Markets are going to change, and the ways people consume media will change. Netflix successfully pivoted from mailing DVDs to people’s doors to digital streaming, and is a smash hit globally. Other media companies are dipping their toes into the water, or diving right in. Whether the services will be popular is not as relevant as the question of whether they can be sustained based on their current revenue models for a long time.
In the meanwhiles, though, the streaming giants have failed to sufficiently differentiate their products from one another. A market that is insufficiently fragmented (by specific specialization of streaming services offered) will confuse consumers. But a market that is too fragmented will just piss off consumers and drive them to alternatives. No one likes having to type in seventeen different login passwords if they want to watch seventeen shows over a given period. Or keep track of seventeen recurring bills, God forbid. Alternatives might include piracy. They might include seeking out platforms that embrace what we in the business realm call “regulatory arbitrage,” that is, gaming the system to legally circumvent the law. (Is it illegal to watch streamed content of copyrighted material if ) In the long run, we will invariably see some of these platforms fail while other ones succeed.
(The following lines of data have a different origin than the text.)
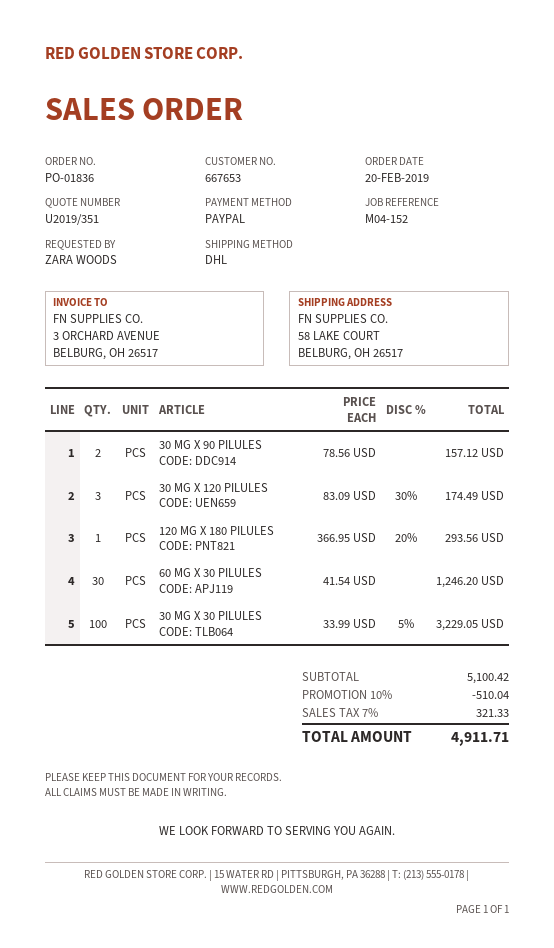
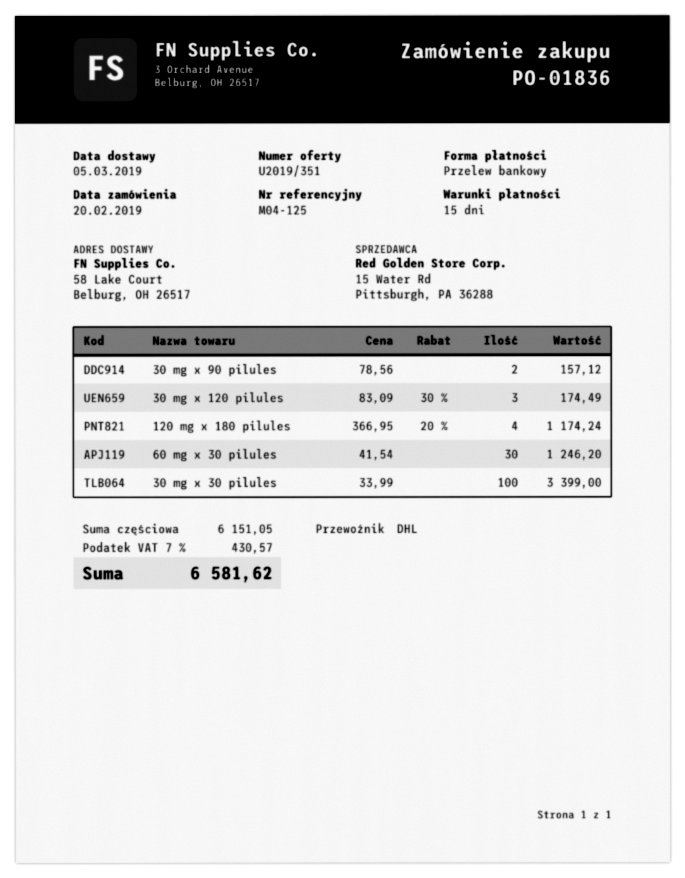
reference: M04-152 -> M04-125
payment method: PayPal -> bank transfer
120 MG X 180 PILULES: 1 x 366.95 - 20% = 293.56 -> 4 x 366.95 - 20% = 1174.24
30 MG X 30 PILULES: 100 x 33.99 - 5% = 3229.05 -> 100 x 33.99 = 3399.00
subtotal: 5100.42 -> 6151.05
discount: 10% = 510.04 -> none
tax: 7% = 321.33 -> 7% = 430.57
total: 4911.71 -> 6581.62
COVID is already disastrously restricting production and delivery of cinema. A quarantined or locked down populace hungry for new content is going to consume a lot, certainly. But there will be a lot of reorganization in the market in the coming years, and it’s not clear who will come out with the most enduring product. Nor is it clear whether the reëmergence of piracy will pose a threat to the industry, or possibly facilitate a push toward the maintenance of more free content, which could certainly be a draw for hypothetical freemium streaming platforms featuring, say, free older content and paid new content. But in the mean time, hold onto your hats.
Netflix did not immediately respond to a request for comment. But we’ll give them a break because we had a nice chat with one of their media relations people several months ago, and it’s a rarity for giant corporations to be nice to small-time journalists and bloggers.